Prompt:
Search the material below for the word "none" and copy every line in which it occurs.

Data section:
○ ○ ○ ○ ○ ○ ○

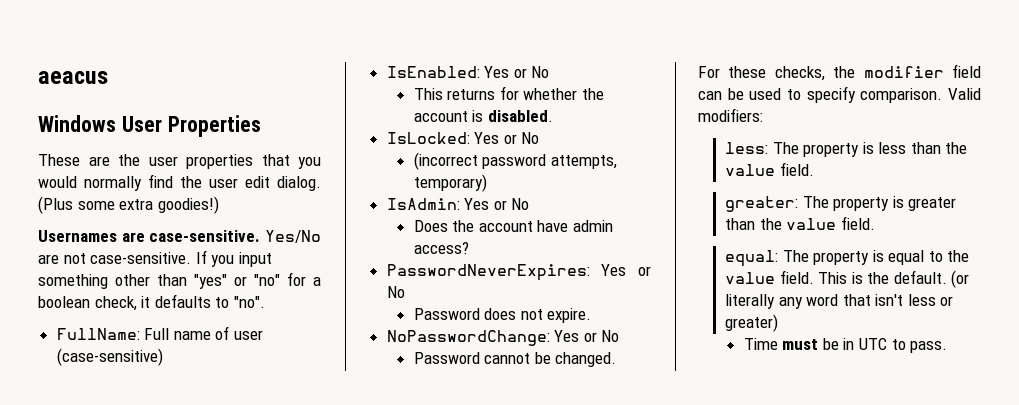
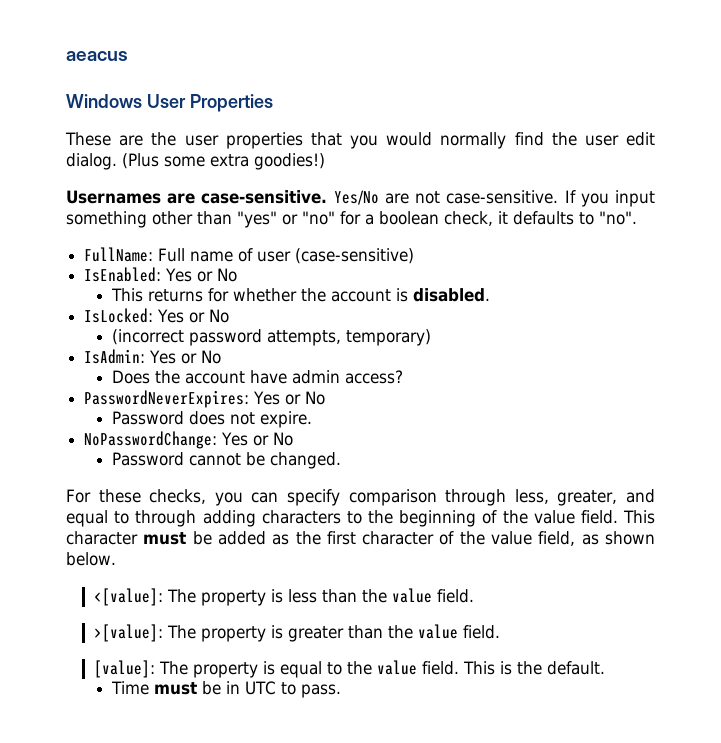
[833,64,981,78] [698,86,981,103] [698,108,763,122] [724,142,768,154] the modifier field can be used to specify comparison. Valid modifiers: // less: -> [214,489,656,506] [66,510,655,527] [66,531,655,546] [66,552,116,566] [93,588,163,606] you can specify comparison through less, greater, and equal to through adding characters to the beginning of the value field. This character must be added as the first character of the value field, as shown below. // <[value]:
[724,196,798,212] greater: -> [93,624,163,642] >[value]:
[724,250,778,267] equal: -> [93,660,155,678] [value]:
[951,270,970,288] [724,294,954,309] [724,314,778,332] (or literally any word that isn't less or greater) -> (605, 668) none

○ ○ ○ ○ ○ ○ ○

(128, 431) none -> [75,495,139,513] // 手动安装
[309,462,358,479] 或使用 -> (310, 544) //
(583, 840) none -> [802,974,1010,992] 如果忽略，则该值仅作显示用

○ ○ ○ ○ ○ ○ ○

Finished task:
[951,270,970,288] [724,294,954,309] [724,314,778,332] (or literally any word that isn't less or greater) -> (605, 668) none
(128, 431) none -> [75,495,139,513] // 手动安装
(583, 840) none -> [802,974,1010,992] 如果忽略，则该值仅作显示用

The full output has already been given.